Home >> November 2016 Edition >> Launching Into Space 3.0... An Interorbital Systems Perspective
Launching Into Space 3.0... An Interorbital Systems Perspective
By Randa Relich Milliron, Co-Founder and Chief Executive Officer, Interorbital Systems

 

Lowering rocket manufacturing and launch costs is the goal of many firms and entrepreneurs within this industry as the drive to access New Space—or, Space 3.0—becomes more and more important to revenue health.

Space 3.0

Unlike Government exquisite systems (Space 1.0) or commercial exquisite systems (Space 2.0), Space 3.0 is being driven by venture-backed startups that are leveraging a variety of converging factors to produce a new wave of affordable products and services. From reliable space access to new analytics for remote sensory data, startups are disrupting current processes and establishing a new space ecosystem.”—cosmiqworks.org.

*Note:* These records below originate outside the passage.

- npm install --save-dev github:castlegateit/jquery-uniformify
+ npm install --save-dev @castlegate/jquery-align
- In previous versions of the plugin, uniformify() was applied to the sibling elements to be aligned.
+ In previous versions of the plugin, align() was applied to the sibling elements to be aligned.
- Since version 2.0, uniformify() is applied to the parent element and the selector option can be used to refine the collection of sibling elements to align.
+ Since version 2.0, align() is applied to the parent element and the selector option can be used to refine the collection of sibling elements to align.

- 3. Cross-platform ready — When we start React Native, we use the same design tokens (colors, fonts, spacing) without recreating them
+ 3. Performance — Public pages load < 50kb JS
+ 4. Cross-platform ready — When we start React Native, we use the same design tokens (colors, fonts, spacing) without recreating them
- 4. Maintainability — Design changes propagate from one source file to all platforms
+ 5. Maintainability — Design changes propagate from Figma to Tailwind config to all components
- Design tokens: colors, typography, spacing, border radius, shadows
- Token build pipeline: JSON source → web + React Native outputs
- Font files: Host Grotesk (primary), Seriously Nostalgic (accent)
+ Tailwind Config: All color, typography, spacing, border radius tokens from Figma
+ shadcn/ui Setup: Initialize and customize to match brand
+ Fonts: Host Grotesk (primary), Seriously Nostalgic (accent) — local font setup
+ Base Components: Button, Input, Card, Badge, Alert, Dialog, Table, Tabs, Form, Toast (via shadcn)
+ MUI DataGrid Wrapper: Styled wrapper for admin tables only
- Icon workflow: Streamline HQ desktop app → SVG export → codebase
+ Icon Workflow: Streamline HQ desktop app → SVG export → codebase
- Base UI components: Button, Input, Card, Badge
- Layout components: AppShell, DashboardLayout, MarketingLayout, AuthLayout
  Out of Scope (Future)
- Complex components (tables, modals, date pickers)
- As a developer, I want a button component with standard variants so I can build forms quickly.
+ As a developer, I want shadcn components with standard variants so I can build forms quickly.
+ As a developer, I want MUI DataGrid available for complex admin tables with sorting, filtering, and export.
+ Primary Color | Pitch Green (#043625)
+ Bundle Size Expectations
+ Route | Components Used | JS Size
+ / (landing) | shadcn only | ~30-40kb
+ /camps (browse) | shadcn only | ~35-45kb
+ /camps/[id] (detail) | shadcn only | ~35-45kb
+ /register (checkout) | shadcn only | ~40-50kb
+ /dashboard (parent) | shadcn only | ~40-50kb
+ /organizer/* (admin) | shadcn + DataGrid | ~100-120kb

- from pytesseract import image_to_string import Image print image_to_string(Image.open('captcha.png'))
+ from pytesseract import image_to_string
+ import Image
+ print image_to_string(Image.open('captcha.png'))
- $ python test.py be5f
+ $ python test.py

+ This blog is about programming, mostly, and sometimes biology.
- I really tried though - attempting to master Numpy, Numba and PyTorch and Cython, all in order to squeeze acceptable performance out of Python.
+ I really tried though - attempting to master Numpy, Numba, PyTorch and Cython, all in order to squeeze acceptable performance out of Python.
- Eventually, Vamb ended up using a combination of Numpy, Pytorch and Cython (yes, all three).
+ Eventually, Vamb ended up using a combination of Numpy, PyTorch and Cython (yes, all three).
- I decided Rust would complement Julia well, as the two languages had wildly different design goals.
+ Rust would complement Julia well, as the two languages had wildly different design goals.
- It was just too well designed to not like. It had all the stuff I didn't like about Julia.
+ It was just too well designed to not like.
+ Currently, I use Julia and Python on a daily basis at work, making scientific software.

CosmiQ Works is an IQT Lab that explores how the US government can leverage new and emerging commercial space capabilities against national security problems.

A concise description of Space 3.0 is available from the technology challenge lab CosmiQ Works, which defines this new movement as the natural progression from the 'exquisite' systems of 'Space 1.0'—government-driven, unlimited funding models such as the Apollo and Space Shuttle programs—to ‘Space 2.0’—comprised of 'exquisite’ systems' from the commercial sector from firms such as SpaceX and Orbital Sciences, which remain, for most of the globe’s population, well out of reach for private-citizen access to space.

'Space 3.0’ is an environment wherein the upstarts who noted that the Space 2.0 entities as still extortionately priced burst onto the scene with revolutionary concepts to further drive down launch costs. The new price levels provide an affordable gateway for space entrepreneurs targeting the military/agency/government (MAG) and commercial domains with the intention of creating businesses or applications that exploit the new economic zones.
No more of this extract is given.